The Story of a Crime


Many of you are fans of Scandinavian crime fiction such as Mankell's Wallander, Jo Nesbø's Harry Hole and the girl with the dragon tattoo.  But if you haven't discovered Martin Beck, it's time.  There is a series of ten crime fiction written in the 60's and early 70's by a team of writers named Maj Sjöwall and Per Wahlöö that are arguably the origin of modern police procedurals.  The side stories for the characters evolve over time, so it is best to read these in order. The books are well written and have a certain melancholy timbre that a lot of these Scandinavian crime stories seem to have.  They also have their own sense of time.  The stories will slow down to a crawl and you feel the long agonizing wait for some clue to surface.  Taking place in the 60's, there is a Madmen-esque nature to the scenes as well.  LOTS of suits and smoking.  And being written in the 60's, there is also an interesting leftist political thread that runs through the novels.  If you don't happen to be a Marxist, that's OK, the politics don't get in the way of the stories.

The story behind the series is also intriguing.  [See this Guardian Article].   Sjöwall and Per Wahlöö were lovers and formed a family though they never married.  They planned and wrote all the stories together. They would trade chapters or sometimes take different characters.

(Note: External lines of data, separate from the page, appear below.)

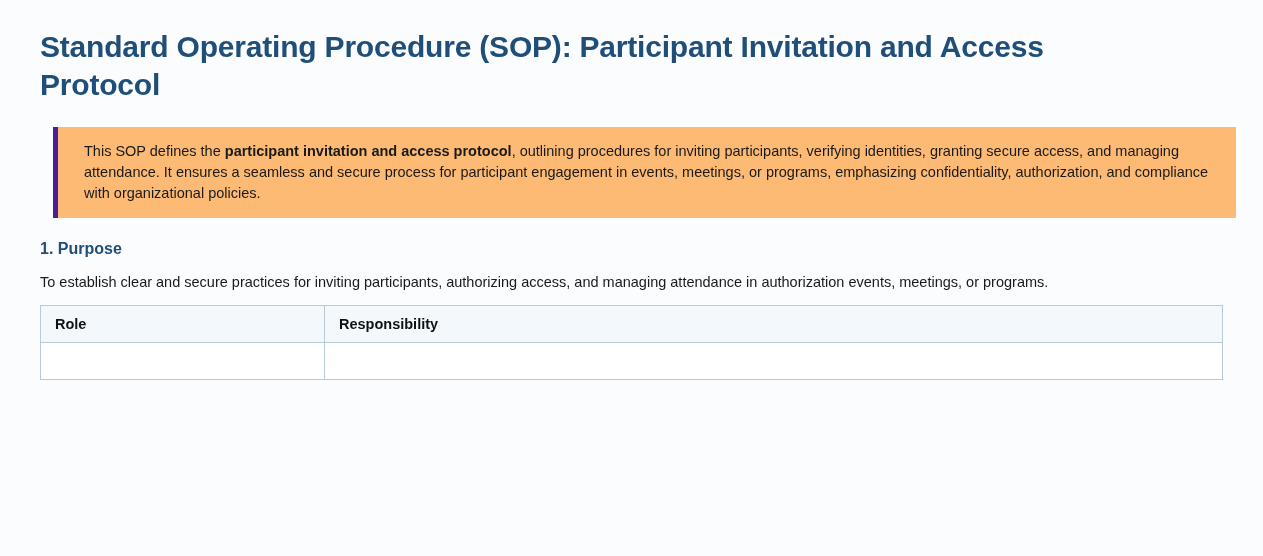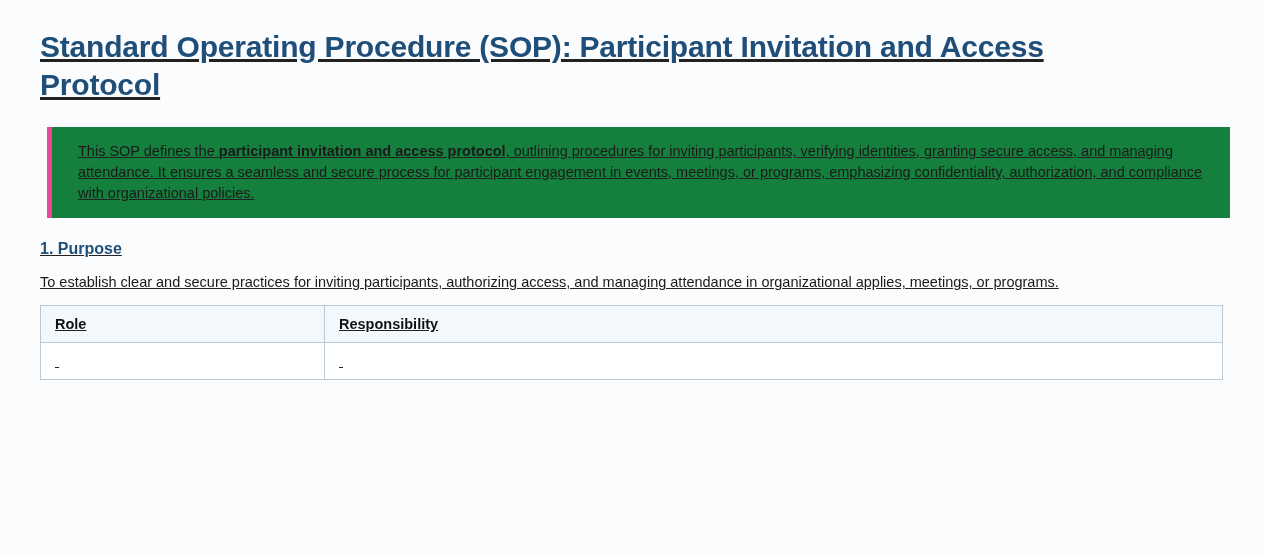--- a/index.html
+++ b/index.html
@@ -19,7 +19,6 @@
     padding: 28px 40px 18px 40px;
     box-sizing: border-box;
     width: 1119px;
-    text-decoration: underline;
   }
   .doc-title {
     font-size: 30px;

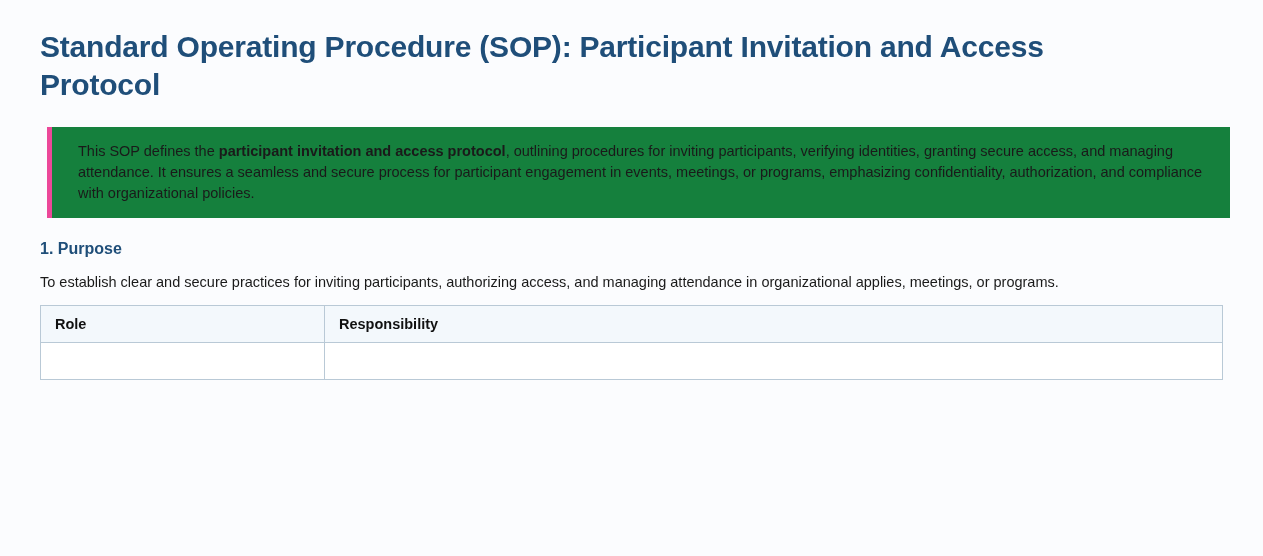--- a/index.html
+++ b/index.html
@@ -30,10 +30,10 @@
     letter-spacing: -0.2px;
   }
   .summary-box {
-    background: #15803d;
-    border-left: 5px solid #ec4899;
+    background: #fdba74;
+    border-left: 5px solid #4c1d95;
     padding: 14px 22px 14px 26px;
-    margin: 0 0 22px 7px;
+    margin: 0 0 22px 13px;
     box-sizing: border-box;
     width: 1183px;
   }

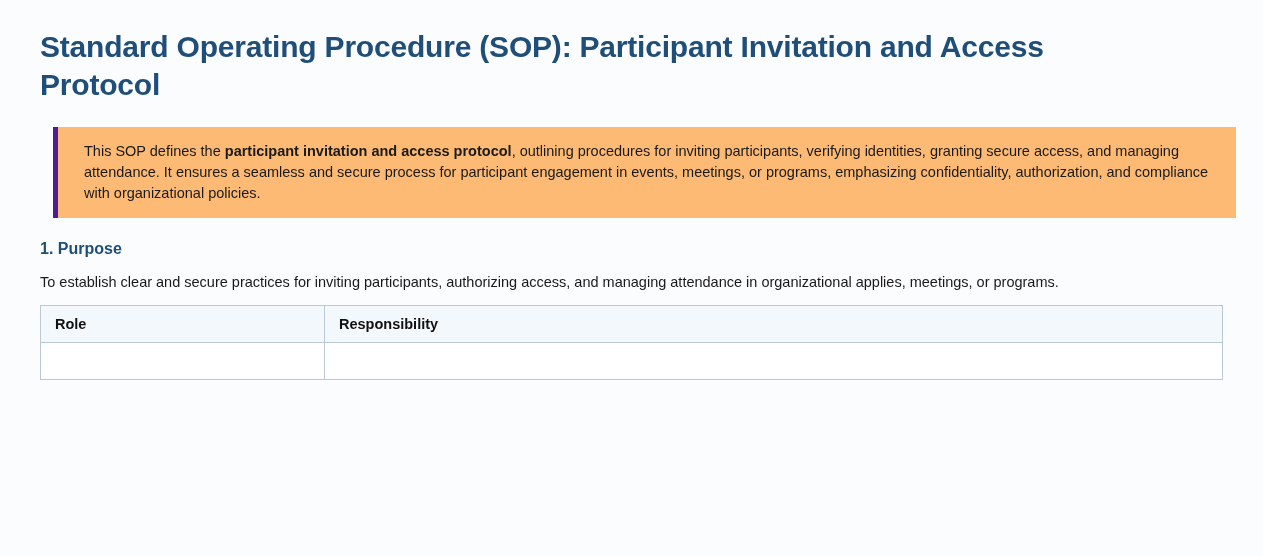--- a/index.html
+++ b/index.html
@@ -92,7 +92,7 @@
   </div>
 
   <h2 class="section-heading">1. Purpose</h2>
-  <p class="body-text">To establish clear and secure practices for inviting participants, authorizing access, and managing attendance in organizational applies, meetings, or programs.</p>
+  <p class="body-text">To establish clear and secure practices for inviting participants, authorizing access, and managing attendance in authorization events, meetings, or programs.</p>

There were ten books over ten years, each book having thirty chapters.  They envisioned the ten novels as a cohesive set that together would tell the story of a larger crime: the decay of Swedish society.  The end of the series also coincided with the end of their relationship.  Per Wahlöö became terminally ill and died before the final book was published.

ICPL has the entire series in print, ebook and e-audio.